Sampling Rate and Resolution

Pixel Size, Resolution and Sampling

The ‘sampling rate’ of an imaging system can often cause confusion but is even more likely to result in a hot debate!

So what is ‘sampling rate’? To understand sampling rate, we first need to consider resolution.

Imagine that you have a telescope with a focal length of 1,000mm and you wish to image a deep sky object using a digital camera with a sensor whose pixels are 5 micron square in size. The theoretical resolution of the system in arcseconds per pixel can be found by using the following calculation:-

Resolution = (CCD Pixel Size / Telescope Focal Length ) * 206.265

In our example, Resolution = (5 / 1000) * 206.265 = 1.03arcseconds/pixel.

Now, notice the use of the word ‘theoretical’ above. One of the biggest influences on image resolution is not the instrument in use but the atmosphere and in particular the ‘seeing’ (the steadiness of the atmosphere). Poor seeing results in loss of detail, particularly when imaging the Moon and planets where close up views of these bright objects show them shimmering and pulsating quite alarmingly. Deep sky objects are not as badly affected as solar system objects but the shimmering can reduce the detail captured over the long exposure times that are required. Typical seeing from a back garden location in the UK is between 3 and 4 arcseconds although really good nights might reduce this figure down to 2 to 3 arcseconds.

To capture fine detail in your images, your camera must record or ‘sample’ the light from the object at the appropriate resolution. If your sensor’s pixel size is larger than the detail focused onto it by the telescope then image detail will be lost. Conversely, if the sensor’s pixel size is a lot smaller than the detail you want to capture then you won’t gain anything extra. There is a narrow range of pixel sizes that will fit the bill but it is clear that the pixel size must at least be smaller than the detail you want to record.

Back in the 1920’s, an engineer at Bell Laboratories called Harry Nyquist devised a theorem concerning the ‘digital sampling’ of electrical signals. In essence, Nyquist’s theorem suggests that to accurately reproduce an analogue signal in a digital format, the digital sampling rate must be twice the frequency of the analogue signal. Nyquist’s interest here was in audio signals so he was suggesting that if you wanted to record an analogue tone of 261.6Hz (the musical note Middle ‘C’) in a digital format, you would need to sample the signal at a rate of 523.2Hz.
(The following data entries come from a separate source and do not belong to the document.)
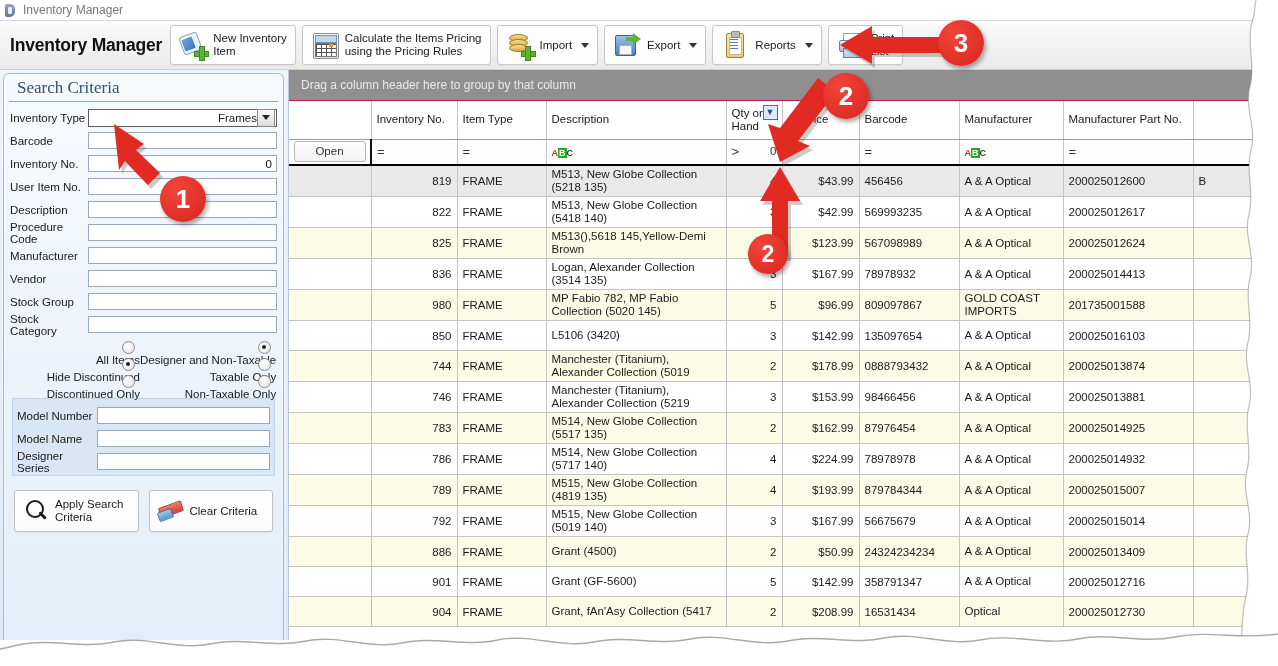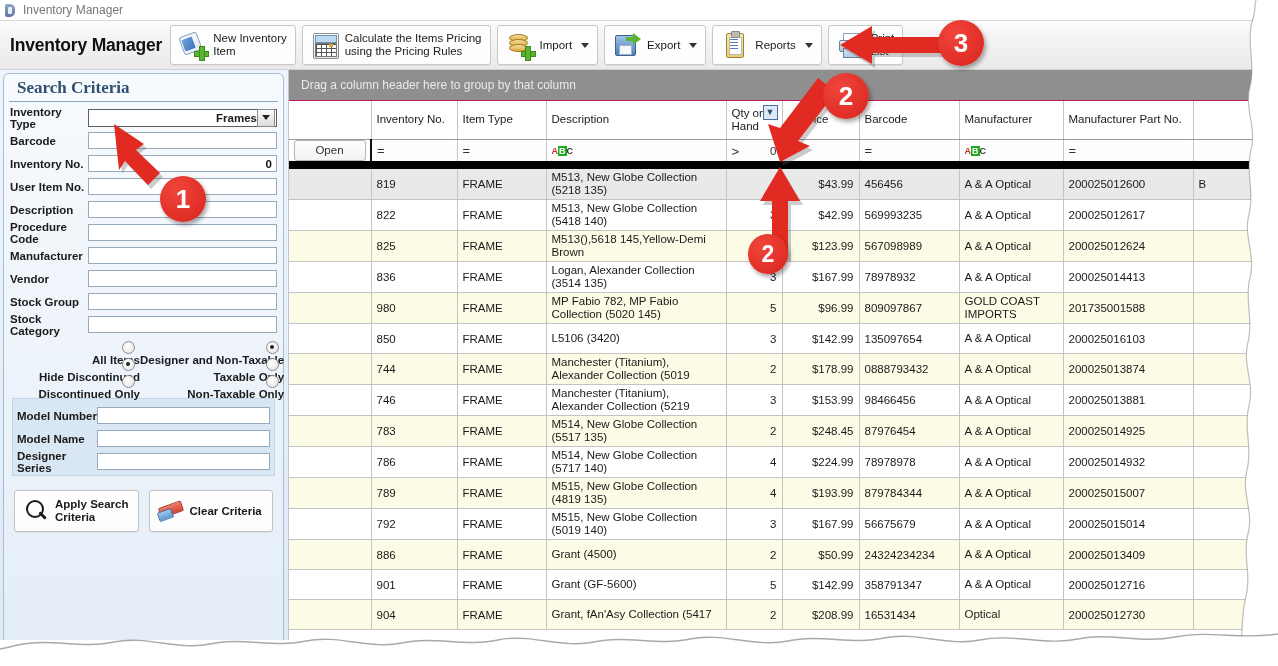"Search Criteria" .sp-inner { font-weight: bold -> none }
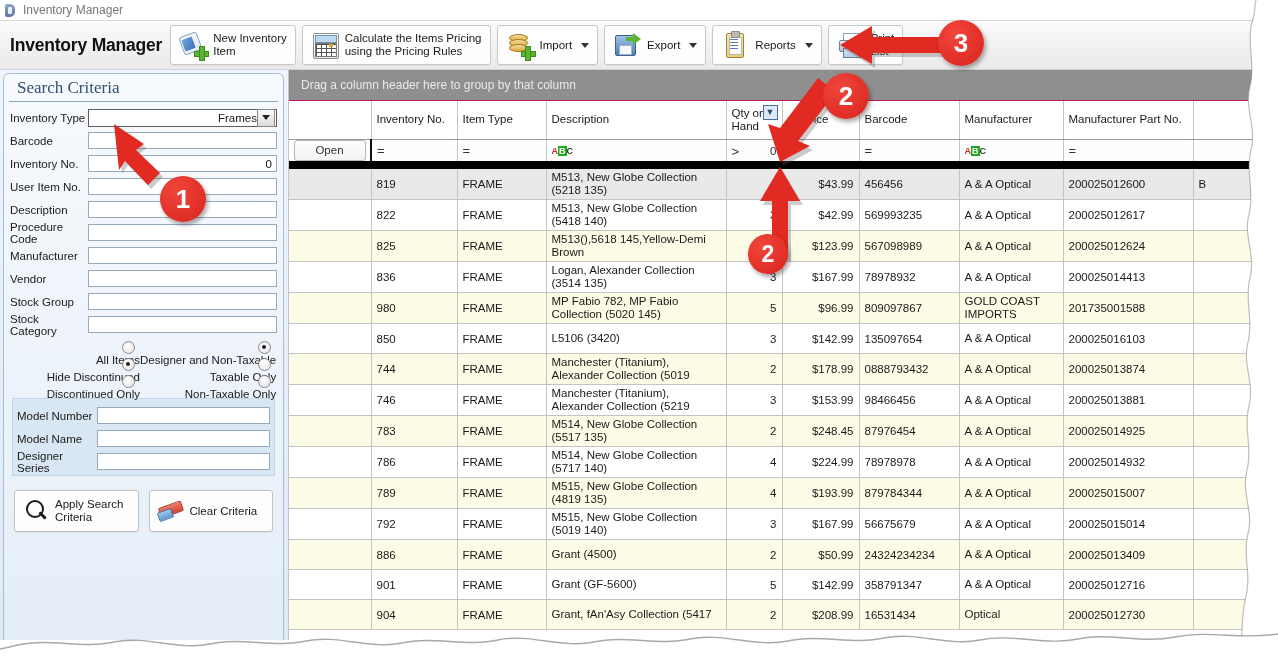"Open" tr.filterrow td { border-bottom: 8px solid #000000 -> 2px solid #000000 }
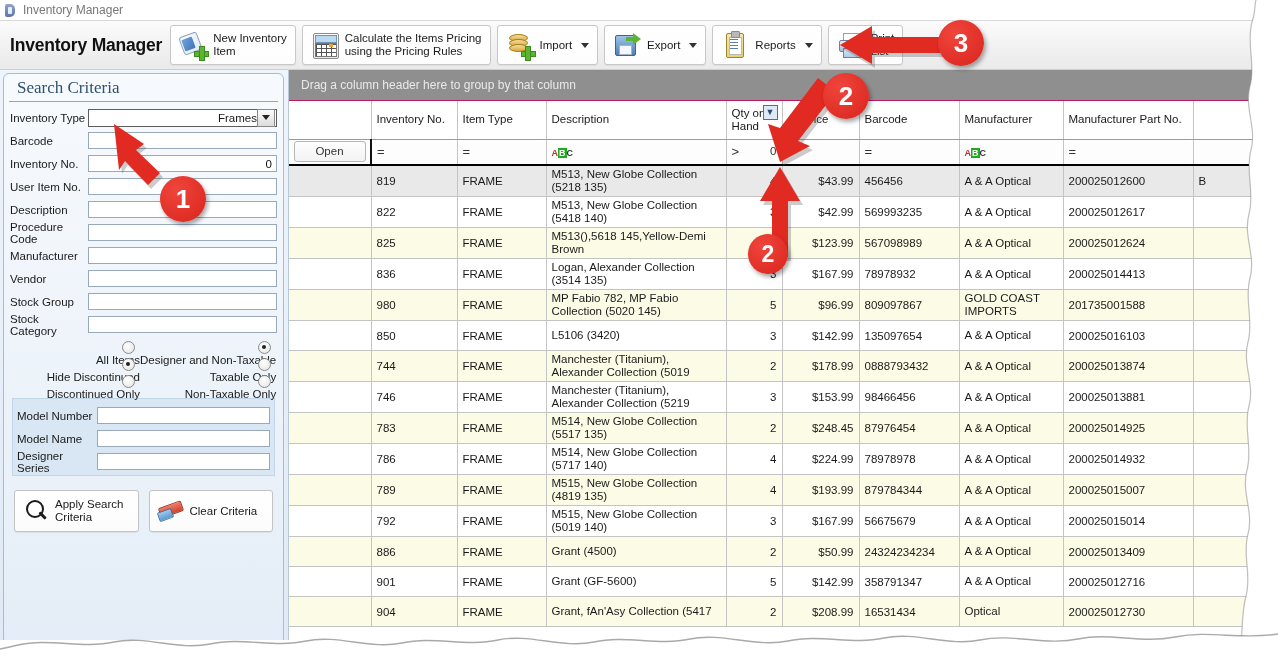"819" td.c-inv { text-align: none -> right }
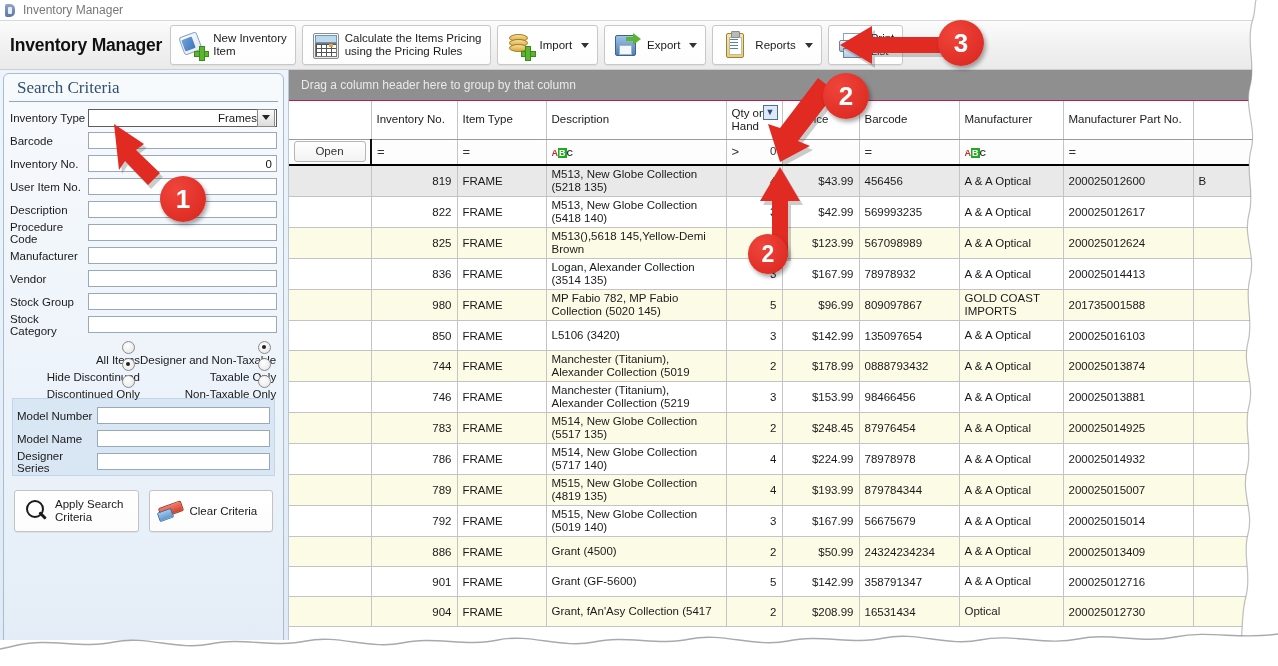"$248.45" td.c-price { text: $248.45 -> $162.99 }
To apply Nyquist’s theorem to CCD imaging, to accurately reproduce the image focused by a telescope (the analogue signal), we will need to digitally sample the image using our digital camera at a rate twice that of the signal frequency. This means that the resolution of the camera should be twice that of the telescope. However, a musical note or other sound is a two-dimensional signal comprising frequency and amplitude whereas an image of a star is three-dimensional comprising area (width x width) and amplitude (brightness). On top of this, the image of the star has already been modified by the optics which take the original point source and produce a (good) approximation of the star as a ‘Gaussian curve’ (also known as a ‘bell curve because of its shape when plotted). Such a plot shows a bright centre with light intensity falling off towards the edges. Does Nyquist’s theorem still hold good for this type of signal? Many imagers work on this basis and the Internet is littered with excellent images using this ‘standard’ sampling rate.

It is commonly thought that the best images are produced when the star images are 2 pixels wide and, assuming typical 4 arcsecond seeing, this equates to a resolution of 2 arcseconds per pixel. This would mean that each pixel would cover 2 arcseconds of sky and each star would be covered by four pixels to achieve good sampling. However, experimentation in ideal conditions indicates that perhaps a sampling rate of three times the analogue signal has measurable advantages, especially when the effects of image stacking are taken into consideration.

Images captured at a sampling rate higher than optimal (using small pixels for example) are described as ‘oversampled’ and those captured at a sampling rate lower than optimal (using large pixels for example) are described as ‘undersampled’.

This brings us neatly to the real world of amateur astrophotography where we cannot necessarily match our camera’s sensor exactly to the focal length of our telescope because there isn’t an infinite choice of equipment available to us and other factors become more relevant. For example, if we require small pixels to match a given telescope, we may be able to find a camera sensor that uses the correct size pixels. But, if we also require a wide field of view, we will need a large sensor which, combined with the small pixels, will result in a higher cost. Smaller pixels are also less sensitive than larger pixels so this too might be an important consideration. Of course, you can modify the effective focal length of the telescope by the use of either a focal reducer or an amplifier lens like a ‘Barlow’ to get closer to the optimal sampling rate.

For deep sky imaging, if you aim for a sampling rate of between 1.5 and 3arcseconds per pixel you can’t go far wrong. However, don’t let just the sampling rate dictate your choice of camera and telescope – it is far more important that the combination will allow you to capture the size and type of object that interests you most. A quick look at the wonderful images on the Internet will show that many successful imagers use non-optimal sampling rates!